Available data =
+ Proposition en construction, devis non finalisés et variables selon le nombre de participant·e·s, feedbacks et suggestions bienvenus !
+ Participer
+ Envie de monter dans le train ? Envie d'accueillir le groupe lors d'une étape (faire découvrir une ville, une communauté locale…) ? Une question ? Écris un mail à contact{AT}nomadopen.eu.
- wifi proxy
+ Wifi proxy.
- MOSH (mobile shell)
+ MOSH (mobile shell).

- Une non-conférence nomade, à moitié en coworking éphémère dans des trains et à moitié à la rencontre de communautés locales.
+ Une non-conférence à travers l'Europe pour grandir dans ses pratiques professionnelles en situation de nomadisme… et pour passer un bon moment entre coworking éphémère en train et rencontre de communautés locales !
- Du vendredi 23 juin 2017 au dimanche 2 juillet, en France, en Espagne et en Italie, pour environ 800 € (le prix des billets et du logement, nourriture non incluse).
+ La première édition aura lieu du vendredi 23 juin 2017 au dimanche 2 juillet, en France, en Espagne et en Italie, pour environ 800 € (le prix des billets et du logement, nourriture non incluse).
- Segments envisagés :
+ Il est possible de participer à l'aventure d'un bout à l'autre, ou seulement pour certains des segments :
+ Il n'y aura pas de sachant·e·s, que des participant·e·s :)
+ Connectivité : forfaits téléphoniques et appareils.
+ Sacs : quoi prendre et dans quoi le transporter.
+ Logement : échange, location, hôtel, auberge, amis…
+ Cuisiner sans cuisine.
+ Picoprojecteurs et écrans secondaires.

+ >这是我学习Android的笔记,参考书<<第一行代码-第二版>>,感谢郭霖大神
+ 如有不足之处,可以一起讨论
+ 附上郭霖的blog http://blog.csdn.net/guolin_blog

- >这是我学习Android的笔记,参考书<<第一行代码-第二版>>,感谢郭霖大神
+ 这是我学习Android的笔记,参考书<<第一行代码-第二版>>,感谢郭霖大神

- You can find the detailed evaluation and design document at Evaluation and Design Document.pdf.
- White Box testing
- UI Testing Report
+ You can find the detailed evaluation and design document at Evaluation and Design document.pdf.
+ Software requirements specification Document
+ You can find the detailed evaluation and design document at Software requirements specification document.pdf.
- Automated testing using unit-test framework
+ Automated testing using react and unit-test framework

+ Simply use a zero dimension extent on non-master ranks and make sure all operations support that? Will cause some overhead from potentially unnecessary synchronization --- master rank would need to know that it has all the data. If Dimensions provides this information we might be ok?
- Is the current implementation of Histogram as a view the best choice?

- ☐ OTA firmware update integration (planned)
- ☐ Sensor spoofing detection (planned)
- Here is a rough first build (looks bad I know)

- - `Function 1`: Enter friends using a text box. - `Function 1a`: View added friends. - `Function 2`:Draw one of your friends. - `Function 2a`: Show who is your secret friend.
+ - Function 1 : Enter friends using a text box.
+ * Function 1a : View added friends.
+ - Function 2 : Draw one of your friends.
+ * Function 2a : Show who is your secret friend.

Requirement = Word for word, output the lines of the data from its first line through the line where "et écrans secondaires." appears, and stop there.

Answer to this exercise =
+ Proposition en construction, devis non finalisés et variables selon le nombre de participant·e·s, feedbacks et suggestions bienvenus !
+ Participer
+ Envie de monter dans le train ? Envie d'accueillir le groupe lors d'une étape (faire découvrir une ville, une communauté locale…) ? Une question ? Écris un mail à contact{AT}nomadopen.eu.
- wifi proxy
+ Wifi proxy.
- MOSH (mobile shell)
+ MOSH (mobile shell).

- Une non-conférence nomade, à moitié en coworking éphémère dans des trains et à moitié à la rencontre de communautés locales.
+ Une non-conférence à travers l'Europe pour grandir dans ses pratiques professionnelles en situation de nomadisme… et pour passer un bon moment entre coworking éphémère en train et rencontre de communautés locales !
- Du vendredi 23 juin 2017 au dimanche 2 juillet, en France, en Espagne et en Italie, pour environ 800 € (le prix des billets et du logement, nourriture non incluse).
+ La première édition aura lieu du vendredi 23 juin 2017 au dimanche 2 juillet, en France, en Espagne et en Italie, pour environ 800 € (le prix des billets et du logement, nourriture non incluse).
- Segments envisagés :
+ Il est possible de participer à l'aventure d'un bout à l'autre, ou seulement pour certains des segments :
+ Il n'y aura pas de sachant·e·s, que des participant·e·s :)
+ Connectivité : forfaits téléphoniques et appareils.
+ Sacs : quoi prendre et dans quoi le transporter.
+ Logement : échange, location, hôtel, auberge, amis…
+ Cuisiner sans cuisine.
+ Picoprojecteurs et écrans secondaires.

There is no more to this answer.